The input
::::::::::

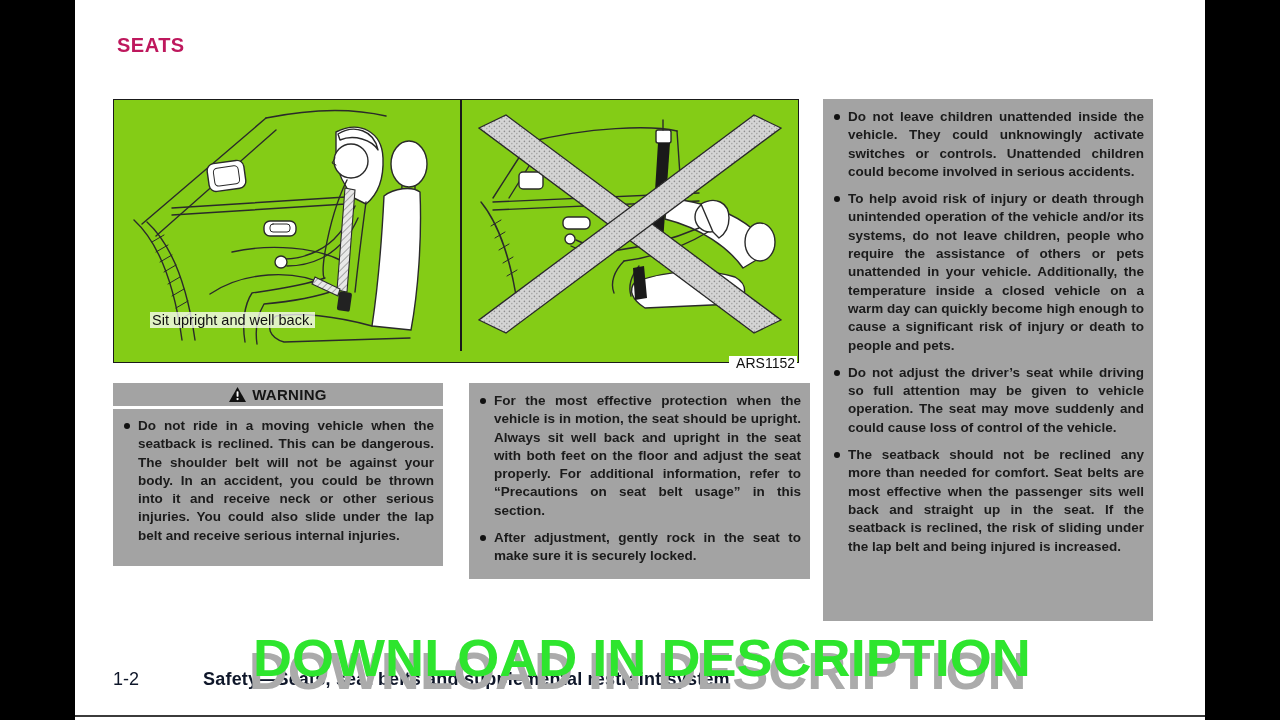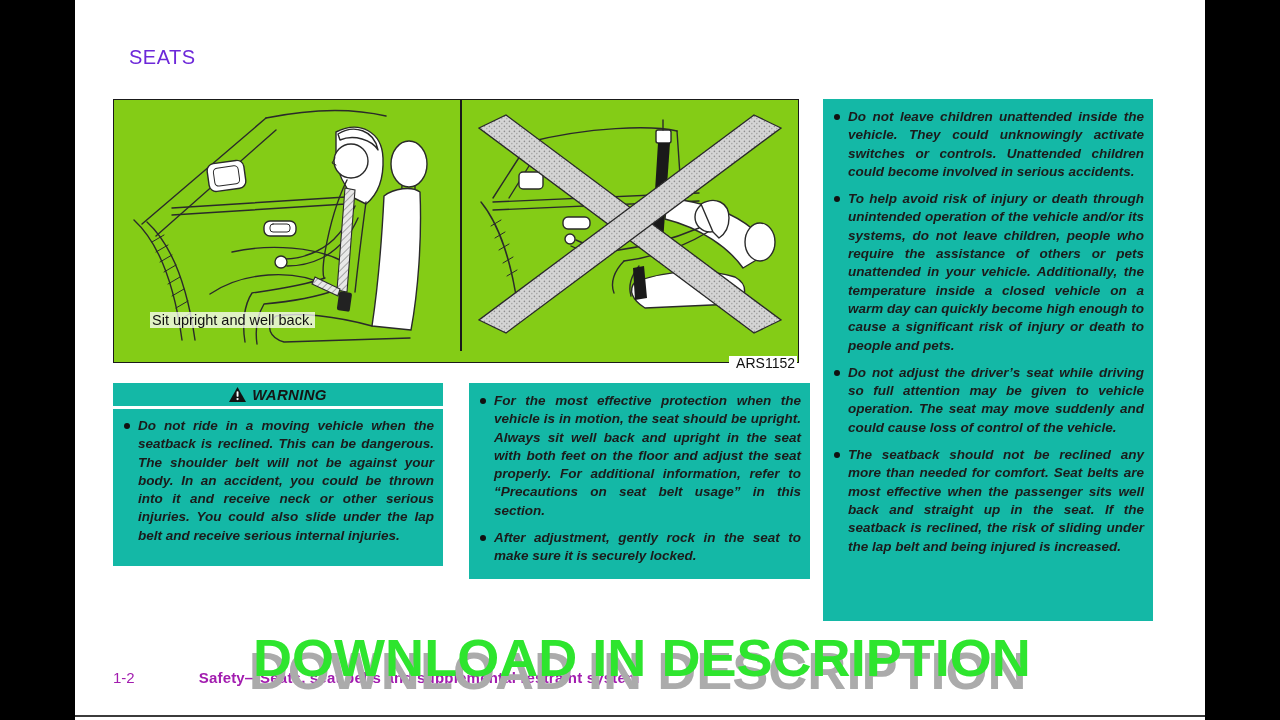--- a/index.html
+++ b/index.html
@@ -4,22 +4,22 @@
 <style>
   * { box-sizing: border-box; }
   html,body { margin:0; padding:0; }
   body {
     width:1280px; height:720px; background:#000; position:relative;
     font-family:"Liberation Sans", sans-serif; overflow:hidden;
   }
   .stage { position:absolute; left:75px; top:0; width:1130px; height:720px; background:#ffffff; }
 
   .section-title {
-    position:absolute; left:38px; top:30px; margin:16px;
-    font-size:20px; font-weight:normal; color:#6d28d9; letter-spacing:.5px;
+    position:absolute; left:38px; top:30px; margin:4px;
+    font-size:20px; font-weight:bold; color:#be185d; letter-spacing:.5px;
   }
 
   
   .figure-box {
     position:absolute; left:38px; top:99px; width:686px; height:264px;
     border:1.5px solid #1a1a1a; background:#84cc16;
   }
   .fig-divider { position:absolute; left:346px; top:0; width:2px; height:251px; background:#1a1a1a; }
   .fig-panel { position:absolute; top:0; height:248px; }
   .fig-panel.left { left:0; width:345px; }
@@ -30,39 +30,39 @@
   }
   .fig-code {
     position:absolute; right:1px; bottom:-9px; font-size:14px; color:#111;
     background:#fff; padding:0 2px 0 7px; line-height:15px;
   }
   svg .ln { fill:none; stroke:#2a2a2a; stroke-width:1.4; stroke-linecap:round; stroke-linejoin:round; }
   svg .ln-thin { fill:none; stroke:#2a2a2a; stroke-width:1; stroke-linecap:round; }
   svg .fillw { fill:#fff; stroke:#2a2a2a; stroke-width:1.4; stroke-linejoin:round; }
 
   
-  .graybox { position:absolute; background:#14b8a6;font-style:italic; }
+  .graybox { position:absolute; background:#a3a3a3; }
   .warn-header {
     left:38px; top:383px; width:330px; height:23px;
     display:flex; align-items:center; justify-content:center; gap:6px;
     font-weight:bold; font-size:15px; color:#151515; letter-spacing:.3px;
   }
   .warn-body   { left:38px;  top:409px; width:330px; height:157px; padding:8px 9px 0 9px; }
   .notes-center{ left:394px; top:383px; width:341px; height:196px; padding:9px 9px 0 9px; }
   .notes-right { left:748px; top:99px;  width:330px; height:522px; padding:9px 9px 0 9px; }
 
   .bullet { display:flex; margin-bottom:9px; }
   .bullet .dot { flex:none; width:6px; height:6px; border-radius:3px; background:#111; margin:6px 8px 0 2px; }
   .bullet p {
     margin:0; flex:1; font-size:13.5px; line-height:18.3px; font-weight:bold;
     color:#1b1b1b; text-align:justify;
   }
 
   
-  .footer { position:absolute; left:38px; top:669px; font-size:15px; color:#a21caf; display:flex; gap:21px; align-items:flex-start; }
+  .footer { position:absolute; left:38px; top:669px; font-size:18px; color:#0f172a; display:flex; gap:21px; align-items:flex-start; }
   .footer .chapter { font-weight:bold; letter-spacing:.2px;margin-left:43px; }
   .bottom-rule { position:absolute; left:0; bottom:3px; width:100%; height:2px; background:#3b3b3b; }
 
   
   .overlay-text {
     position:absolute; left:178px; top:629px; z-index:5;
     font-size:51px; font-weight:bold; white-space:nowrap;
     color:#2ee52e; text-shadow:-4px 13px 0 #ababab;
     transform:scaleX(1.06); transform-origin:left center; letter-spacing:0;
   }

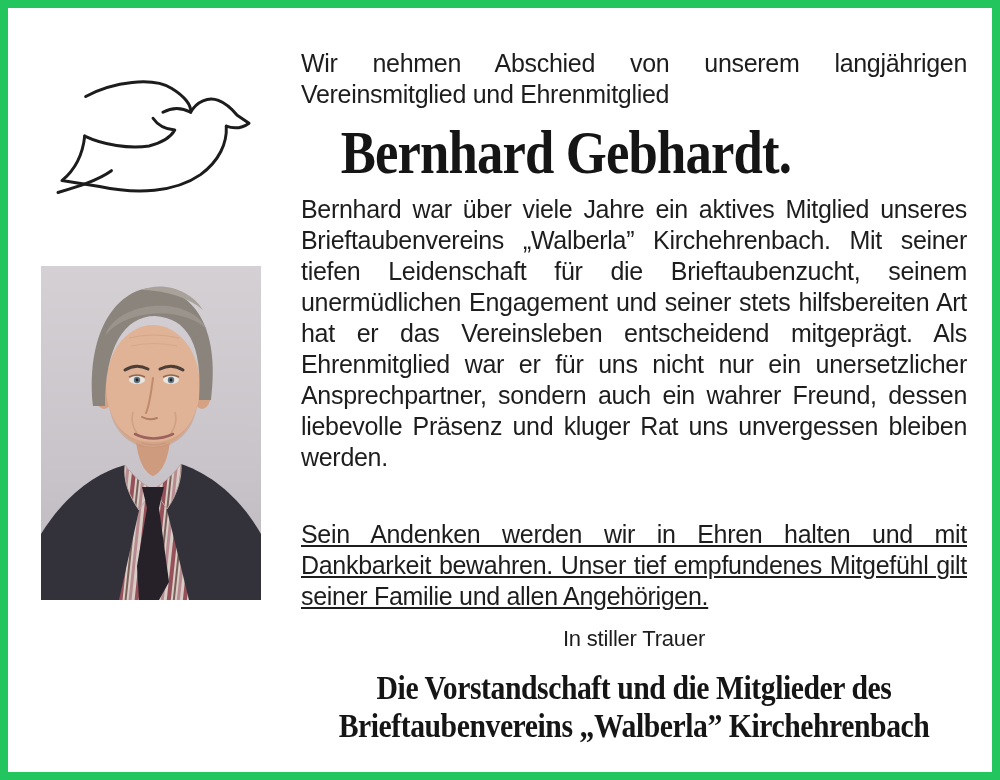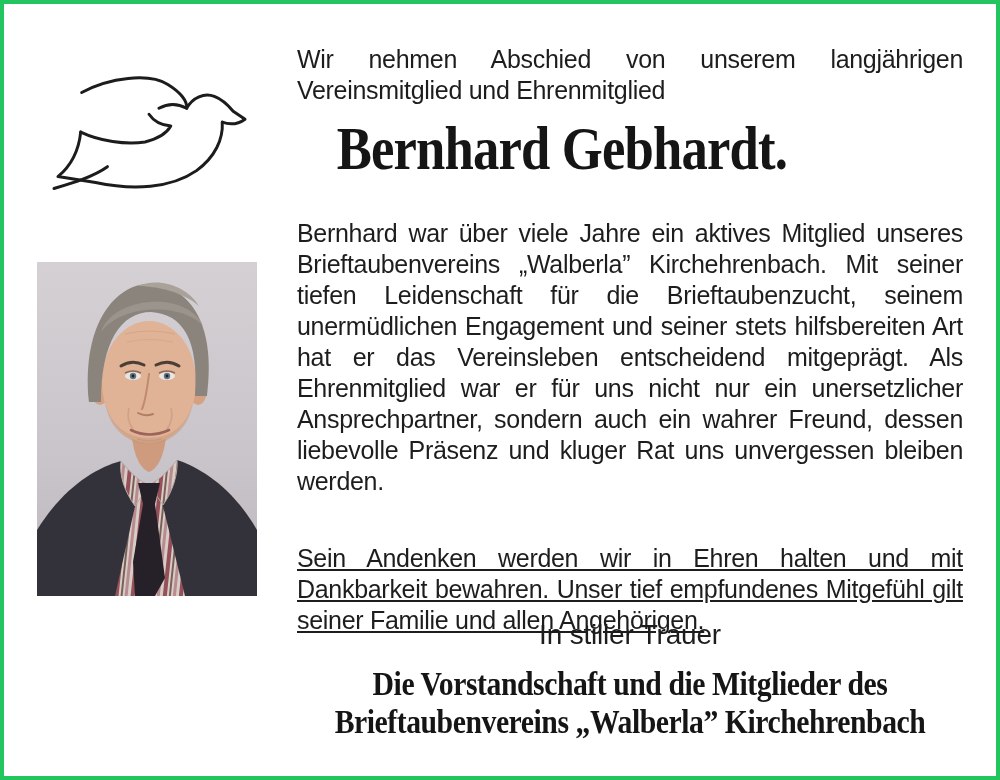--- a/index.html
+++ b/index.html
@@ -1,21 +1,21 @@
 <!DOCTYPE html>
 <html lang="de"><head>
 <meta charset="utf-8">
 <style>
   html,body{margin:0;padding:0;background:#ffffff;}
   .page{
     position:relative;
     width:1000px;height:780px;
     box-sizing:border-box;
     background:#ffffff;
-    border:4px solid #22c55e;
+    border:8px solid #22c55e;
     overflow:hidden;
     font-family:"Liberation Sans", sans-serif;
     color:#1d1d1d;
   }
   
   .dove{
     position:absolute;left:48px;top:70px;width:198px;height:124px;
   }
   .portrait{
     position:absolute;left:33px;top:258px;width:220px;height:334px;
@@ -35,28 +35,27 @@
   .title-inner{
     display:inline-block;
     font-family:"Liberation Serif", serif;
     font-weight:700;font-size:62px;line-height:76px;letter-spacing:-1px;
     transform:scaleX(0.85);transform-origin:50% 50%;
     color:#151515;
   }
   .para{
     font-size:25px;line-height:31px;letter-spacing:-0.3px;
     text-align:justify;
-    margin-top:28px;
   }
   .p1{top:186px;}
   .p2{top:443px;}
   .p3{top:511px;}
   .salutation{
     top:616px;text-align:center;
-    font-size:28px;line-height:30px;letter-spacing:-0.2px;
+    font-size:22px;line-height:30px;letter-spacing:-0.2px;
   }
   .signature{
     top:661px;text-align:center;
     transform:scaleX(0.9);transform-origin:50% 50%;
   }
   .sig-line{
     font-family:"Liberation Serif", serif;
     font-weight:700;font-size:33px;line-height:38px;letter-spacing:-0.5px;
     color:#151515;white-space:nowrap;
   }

::::::::::

Your task
Transcribe each line of the data above, unaltered, from the one where "position:absolute; left:75px; top:0;" appears to the one where "position:absolute; top:0; height:248px;" appears, inclusive of both.

Output for this exercise
   .stage { position:absolute; left:75px; top:0; width:1130px; height:720px; background:#ffffff; }
 
   .section-title {
-    position:absolute; left:38px; top:30px; margin:16px;
-    font-size:20px; font-weight:normal; color:#6d28d9; letter-spacing:.5px;
+    position:absolute; left:38px; top:30px; margin:4px;
+    font-size:20px; font-weight:bold; color:#be185d; letter-spacing:.5px;
   }
 
   
   .figure-box {
     position:absolute; left:38px; top:99px; width:686px; height:264px;
     border:1.5px solid #1a1a1a; background:#84cc16;
   }
   .fig-divider { position:absolute; left:346px; top:0; width:2px; height:251px; background:#1a1a1a; }
   .fig-panel { position:absolute; top:0; height:248px; }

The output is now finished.